◆ **WORK TO COMPLETE**
Please reproduce, exactly and in full, the lines from the one containing "- 如何确定生产能力 50页" to the end of the material below.

◆ **SUPPLIED ENTRIES**
• • • • •

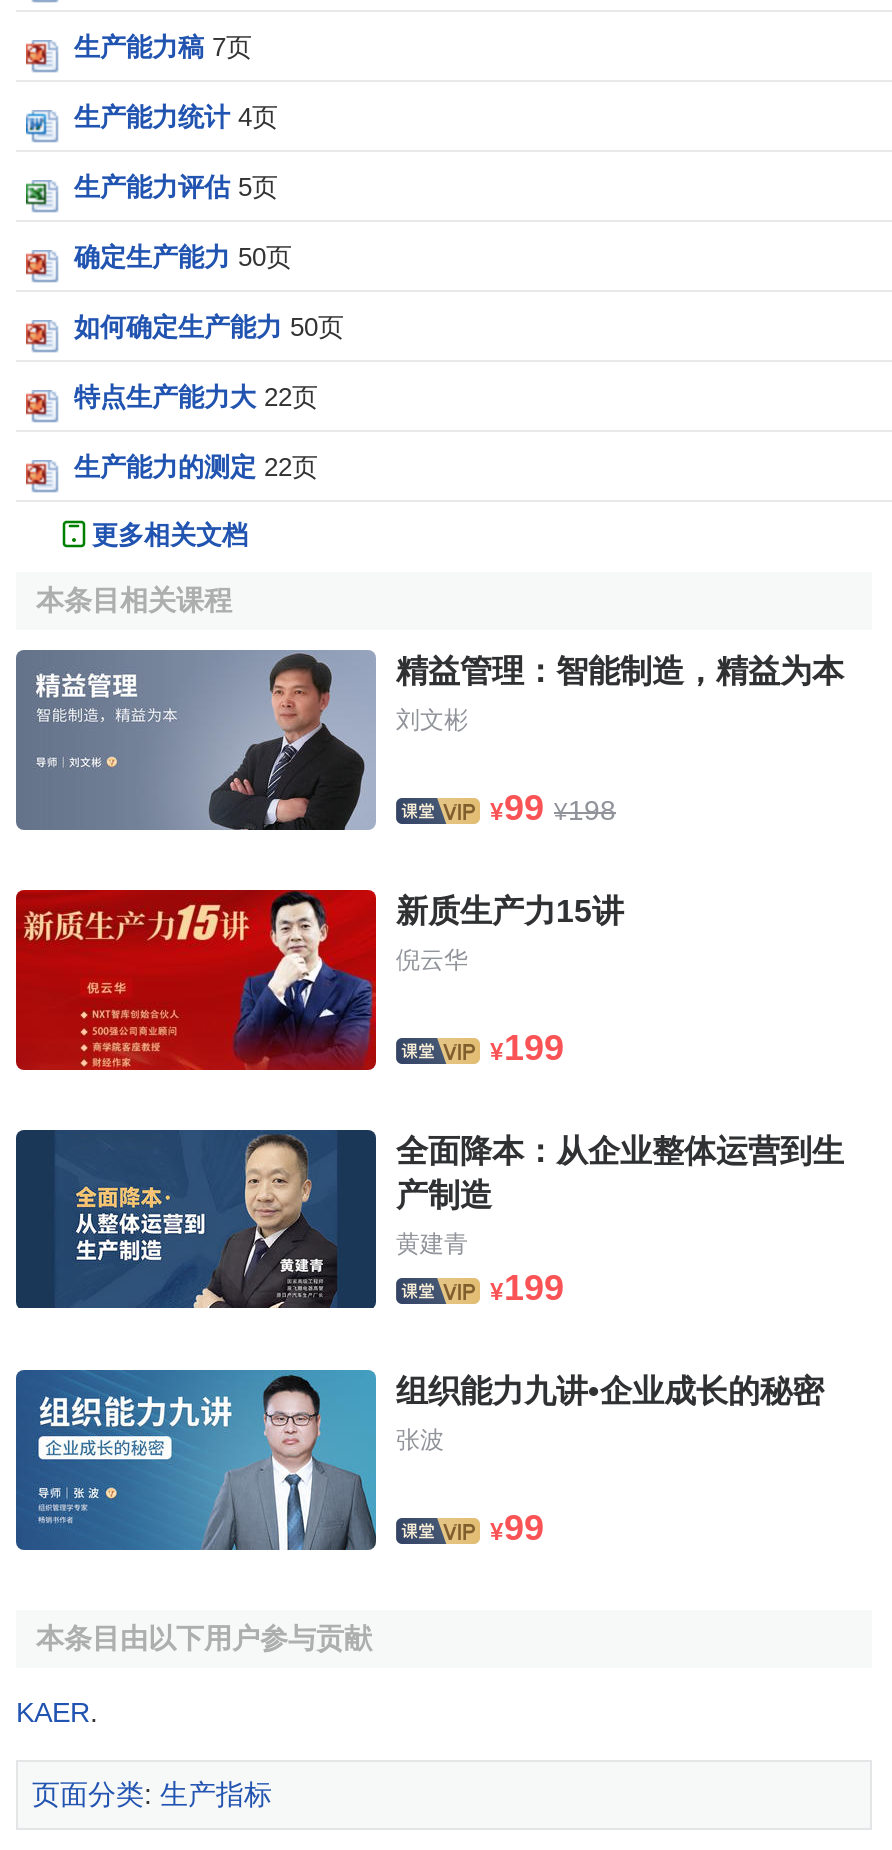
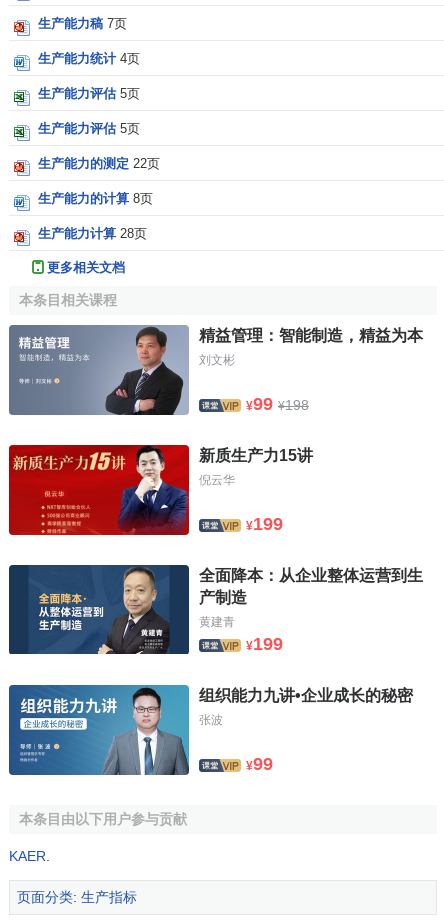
- 确定生产能力 50页
- 如何确定生产能力 50页
- 特点生产能力大 22页
+ 生产能力评估 5页

moved up: 生产能力的测定 22页

+ 生产能力的计算 8页
+ 生产能力计算 28页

• • • • •

◆ **EXERCISE OUTPUT**
- 如何确定生产能力 50页
- 特点生产能力大 22页
+ 生产能力评估 5页

moved up: 生产能力的测定 22页

+ 生产能力的计算 8页
+ 生产能力计算 28页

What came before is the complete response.